TASK OBJECTIVE: Using the listing below, retype the line bearing "Mackie ProFX12v3+ Αναλογική" and each line after it, word for word, and nothing further.

+++

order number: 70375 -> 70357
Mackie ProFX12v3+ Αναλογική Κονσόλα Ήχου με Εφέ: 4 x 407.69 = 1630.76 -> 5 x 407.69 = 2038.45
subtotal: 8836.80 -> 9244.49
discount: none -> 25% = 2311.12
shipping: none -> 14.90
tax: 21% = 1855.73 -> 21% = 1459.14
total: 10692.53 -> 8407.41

+++

ANSWER TO THE PROBLEM:
Mackie ProFX12v3+ Αναλογική Κονσόλα Ήχου με Εφέ: 4 x 407.69 = 1630.76 -> 5 x 407.69 = 2038.45
subtotal: 8836.80 -> 9244.49
discount: none -> 25% = 2311.12
shipping: none -> 14.90
tax: 21% = 1855.73 -> 21% = 1459.14
total: 10692.53 -> 8407.41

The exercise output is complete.